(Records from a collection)
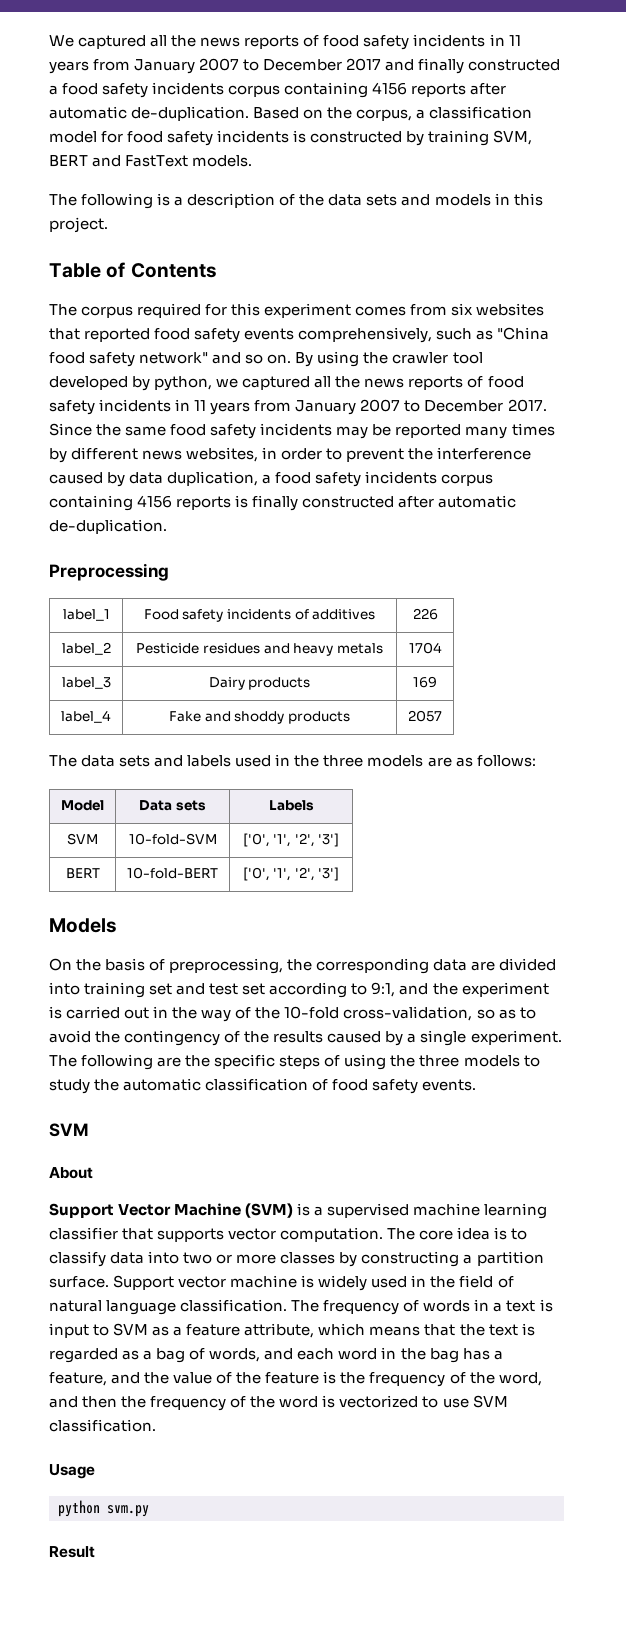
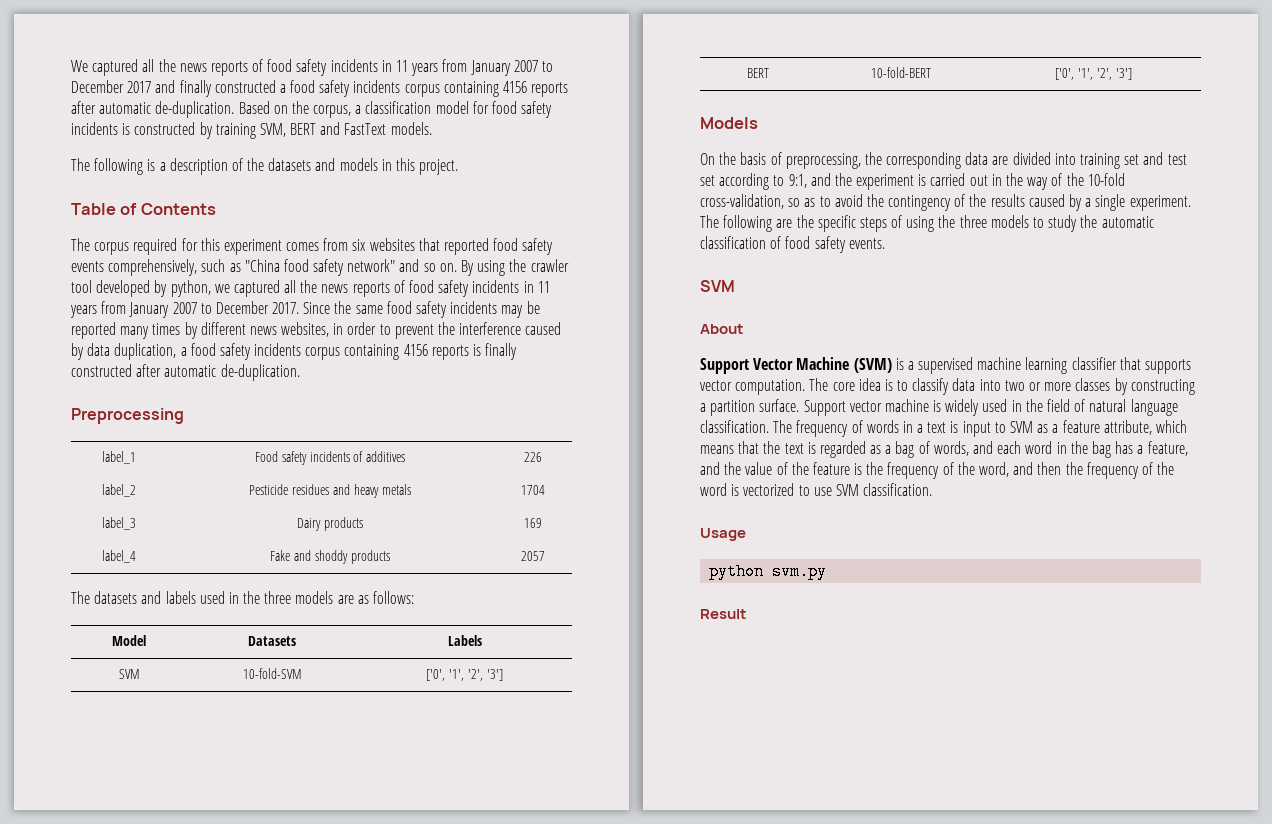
[328,194,398,206] data sets -> [268,158,312,171] datasets
[81,755,151,767] data sets -> [94,591,138,604] datasets
[139,800,206,811] Data sets -> [248,636,296,646] Datasets

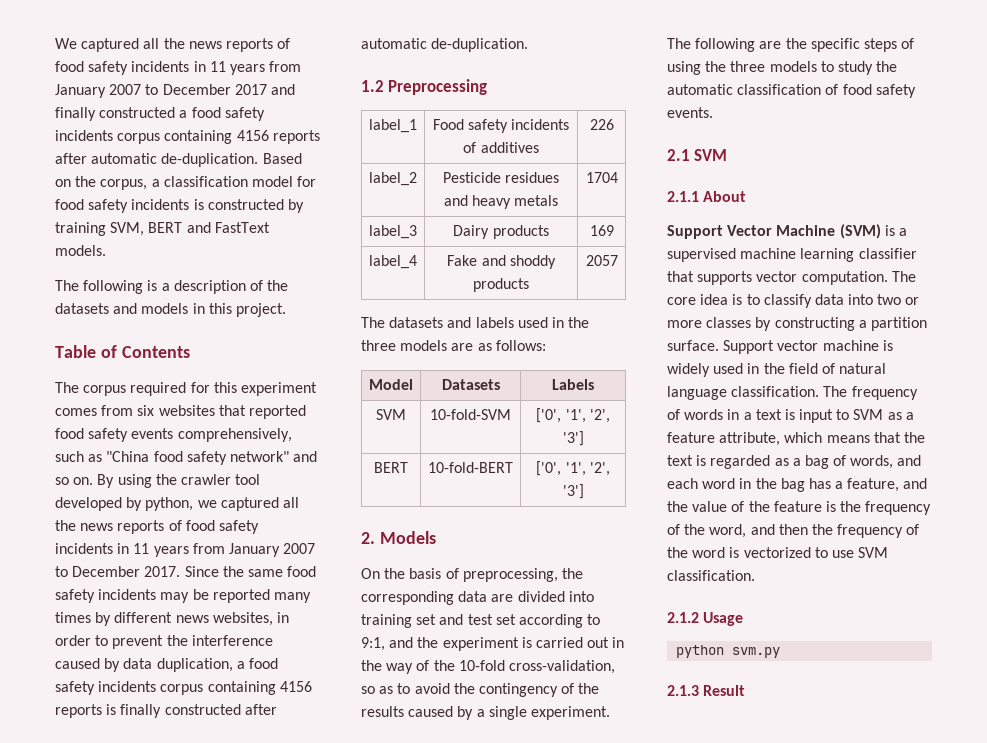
(300, 372) none -> [361,80,384,92] 1.2
(1132, 74) none -> [361,532,375,544] 2.
(885, 243) none -> [667,149,690,161] 2.1
(735, 286) none -> [667,191,699,202] 2.1.1
(933, 489) none -> [667,612,699,623] 2.1.2
(828, 571) none -> [667,685,699,696] 2.1.3

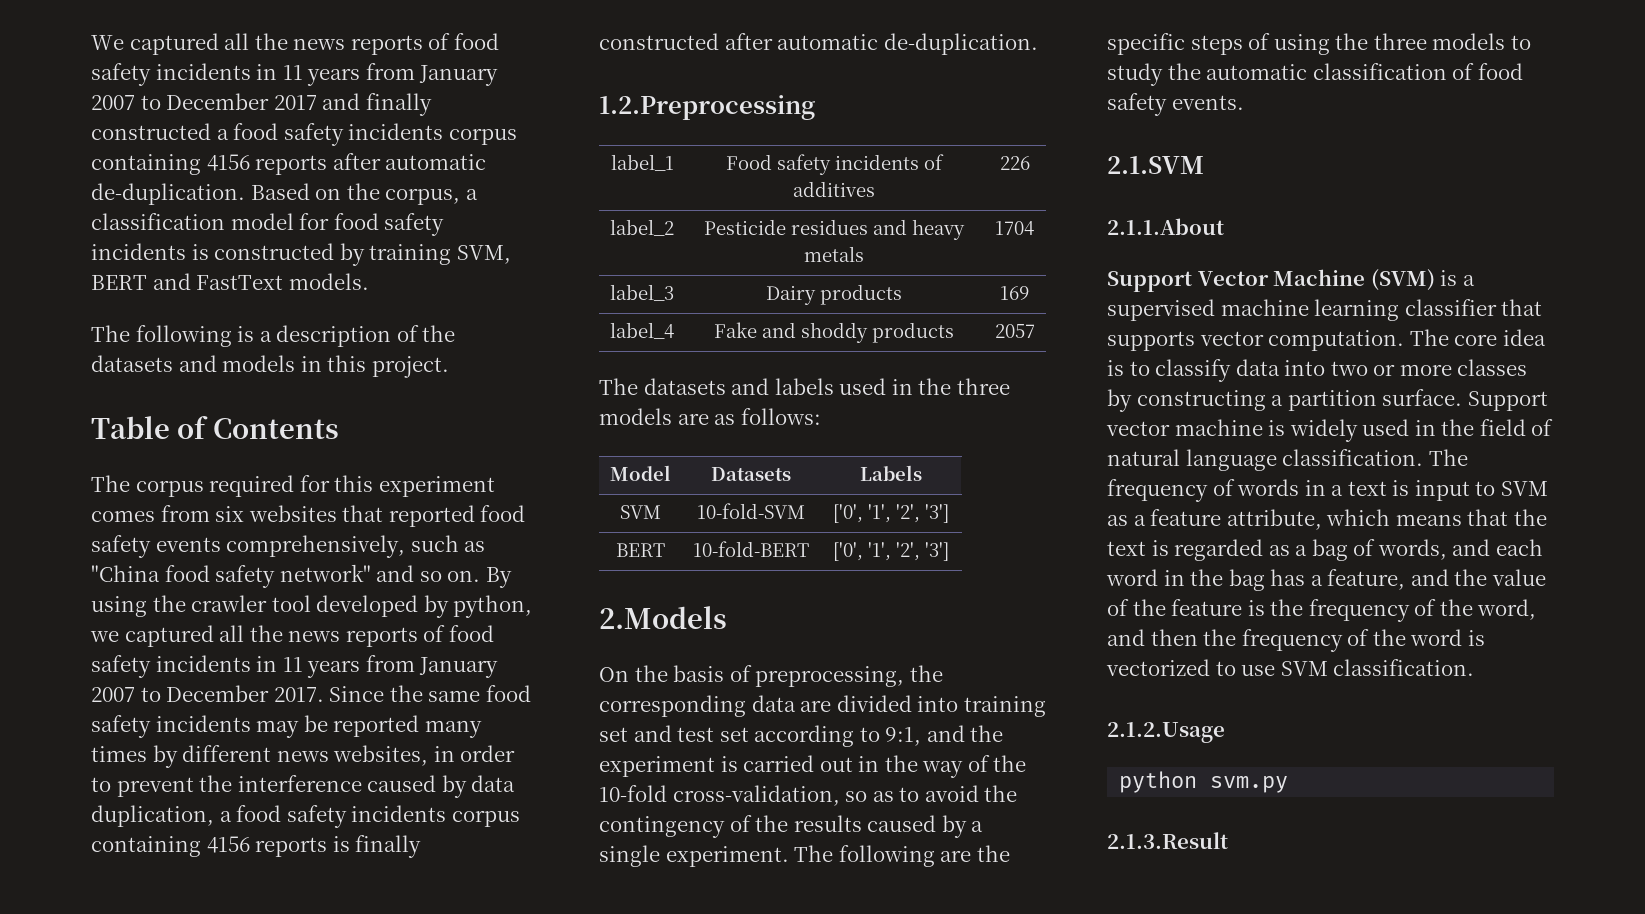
[361,79,488,95] 1.2 Preprocessing -> [599,95,815,120] 1.2.Preprocessing
[361,531,436,544] 2. Models -> [599,606,727,629] 2.Models
[667,149,728,161] [667,191,747,202] 2.1 SVM // 2.1.1 About -> [1107,156,1204,174] [1107,218,1224,235] 2.1.SVM // 2.1.1.About
[667,612,744,626] 2.1.2 Usage -> [1107,722,1225,743] 2.1.2.Usage
[667,685,746,696] 2.1.3 Result -> [1107,832,1228,849] 2.1.3.Result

Your goal -> In the copy, no pictures should appear; the records themselves must be repeated exactly.

Solution for this problem ->
[328,194,398,206] data sets -> [268,158,312,171] datasets
[81,755,151,767] data sets -> [94,591,138,604] datasets
[139,800,206,811] Data sets -> [248,636,296,646] Datasets

(300, 372) none -> [361,80,384,92] 1.2
(1132, 74) none -> [361,532,375,544] 2.
(885, 243) none -> [667,149,690,161] 2.1
(735, 286) none -> [667,191,699,202] 2.1.1
(933, 489) none -> [667,612,699,623] 2.1.2
(828, 571) none -> [667,685,699,696] 2.1.3

[361,79,488,95] 1.2 Preprocessing -> [599,95,815,120] 1.2.Preprocessing
[361,531,436,544] 2. Models -> [599,606,727,629] 2.Models
[667,149,728,161] [667,191,747,202] 2.1 SVM // 2.1.1 About -> [1107,156,1204,174] [1107,218,1224,235] 2.1.SVM // 2.1.1.About
[667,612,744,626] 2.1.2 Usage -> [1107,722,1225,743] 2.1.2.Usage
[667,685,746,696] 2.1.3 Result -> [1107,832,1228,849] 2.1.3.Result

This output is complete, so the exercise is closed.